Woops! I'm reposting this, as I realized it really belonged more in Chi Pics, than in Chi Chat...
I had no idea how great chihuahuas were, before adopting our precious Chica back in April...but now that I'm completely smitten with the breed I really want another...specifically this little 3 year old, 7 lb sweetheart, available for adoption at a small-town shelter less than an hour away. The problem is that our city only allows a maximum of 3 dogs per household...and we have, in addition to Chica, also been blessed with 2 other wonderful furry family members (Squirt, our 9 year old toy poodle & Rascal, our 2 year old rescued yorkie-poo). I'm not looking to become an episode of one of those animal hoarding shows or anything, I would just like to adopt 1 more...both for the joy another furbaby would bring our whole family, and also so that Chica could have a little friend.
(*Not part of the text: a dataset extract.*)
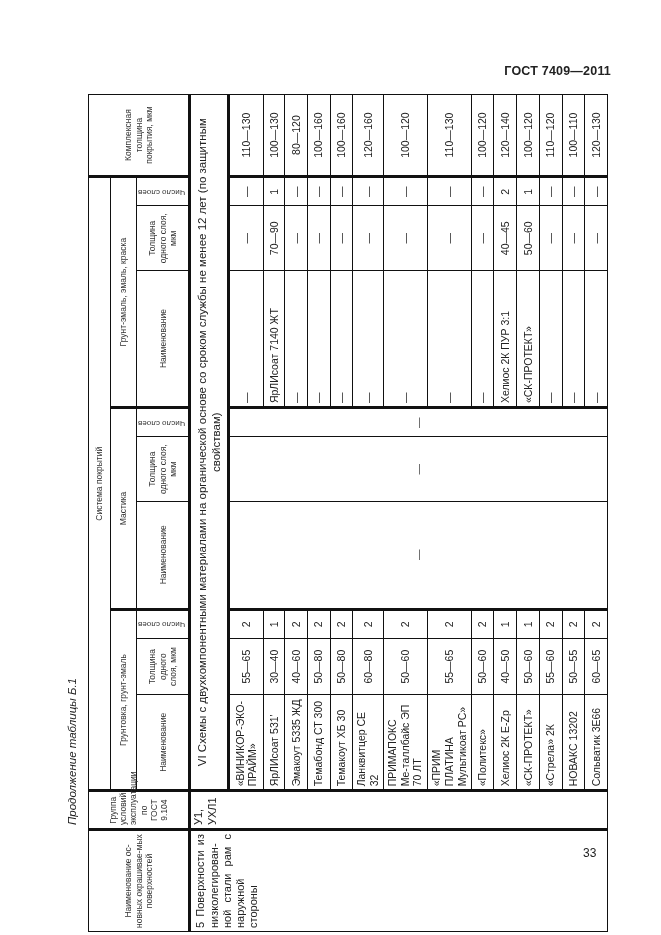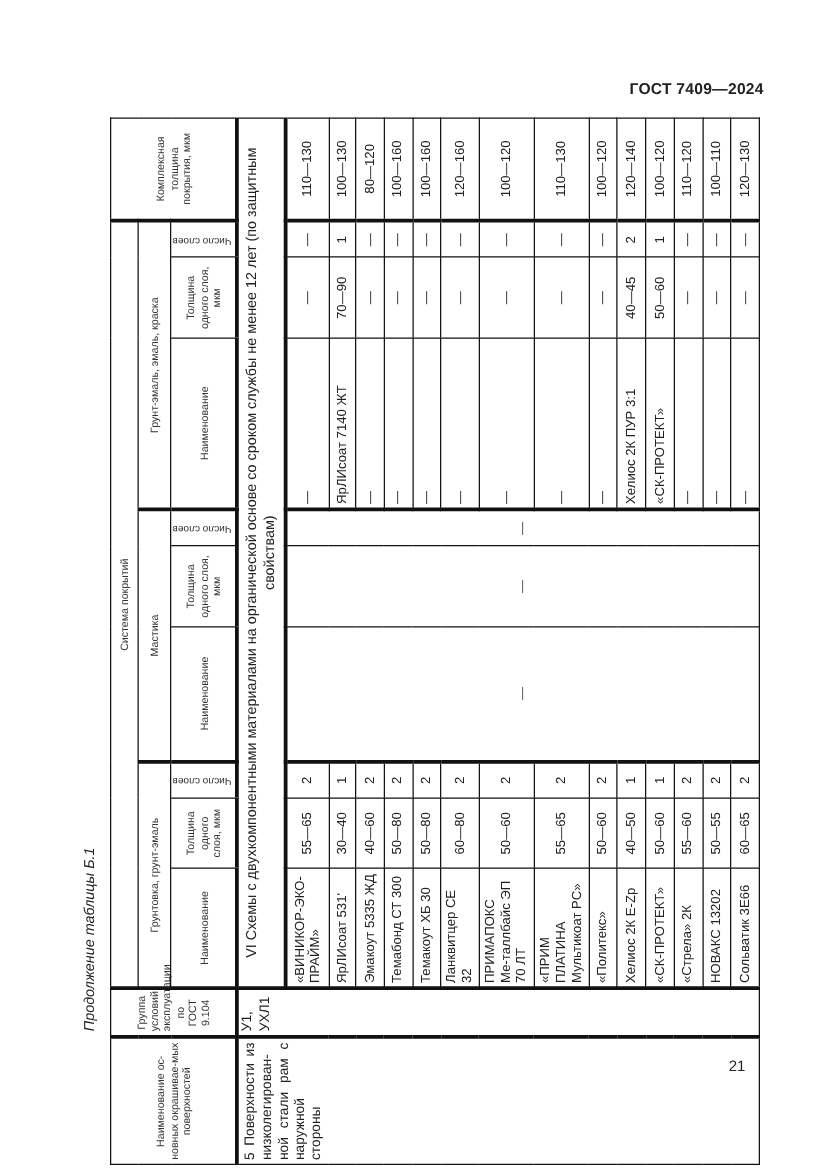"ГОСТ 7409—2024" div.gost-header { text: 2024 -> 2011 }
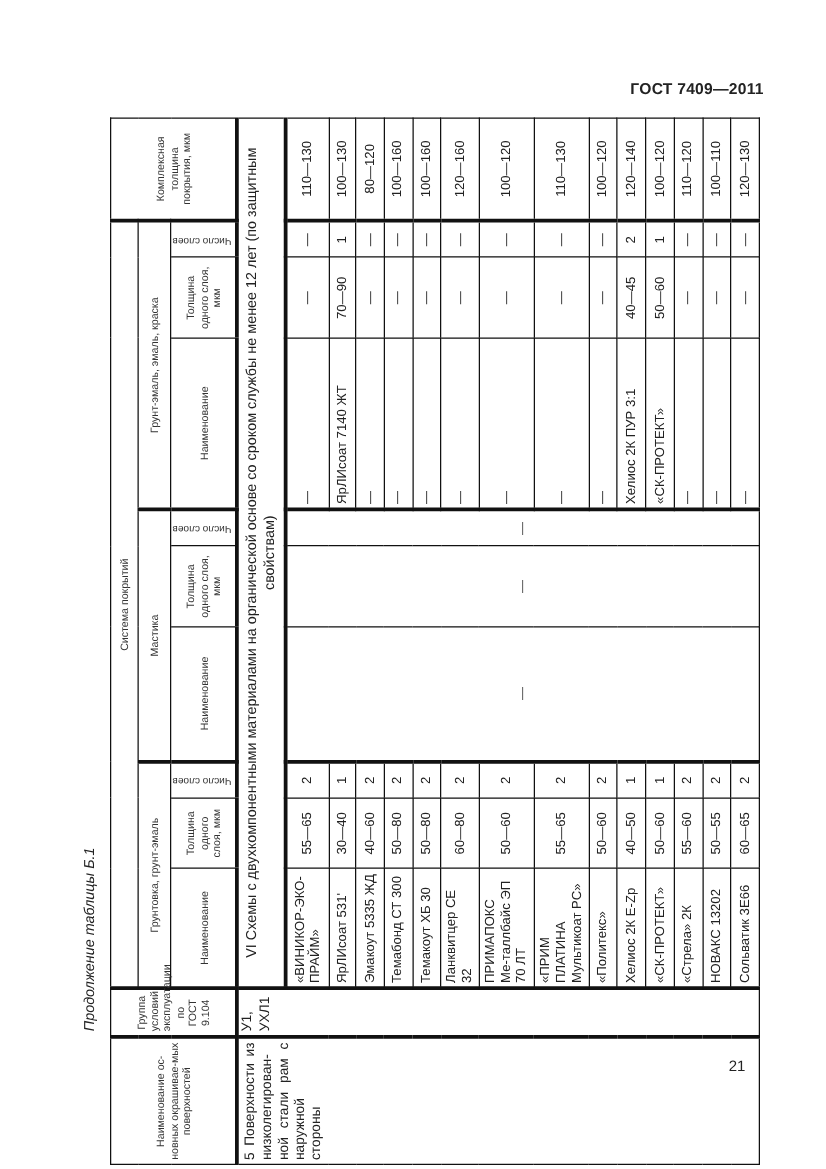"21" div.page-number { text: 21 -> 33 }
Squirt and Rascal are the best of buds, but Chica avoids them both like the plague. I've heard though that many chis (especially those like Chica, who weren't properly socialized from an early age) strongly prefer the company of other chis.
Anyway, I am finding myself so drawn to this little furgirl, and I only learned about her a few days ago. I even called our city's animal control department, just to make sure that there wasn't some sort of special permit I could apply for that might allow us to rescue this little one, but no. The limit is 3, even if all of your dogs are toy breeds as ours are. I don't exactly understand why this little one in particular has grabbed my heart so strongly, but she has, and it's really hard. I keep an eye on the websites of a few different shelters in our area, so as to post pics of adoptable animals to my facebook page/in order to encourage rescuing. I run across chis all the time, and while I of course wish I could save them all, I had accepted that our furkid family was complete...but not now. It makes no sense to grieve the loss of something you never even had, but I just can't explain it. I've purposefully not driven out to the shelter, because I know if I do I'm in real trouble. I don't believe in knowingly breaking the law, so I know it's best if I never even meet or interact with her. I find myself feeling very protective of her though...like when a woman posted on the shelter's fb page, asking only "Is she housebroke?" and "What are the fees and requirements for adoption", I found myself instantly on guard and quite sure that this woman would not provide this little one with the life she deserved. Anyway, I knew the only place that wouldn't think I was totally nuts sharing this was CP, so there it is. Thanks, guys, for listening. Someone is going to be so blessed to have this little girl in their family, and I only hope and pray she knows nothing but love and kindness the rest of her days.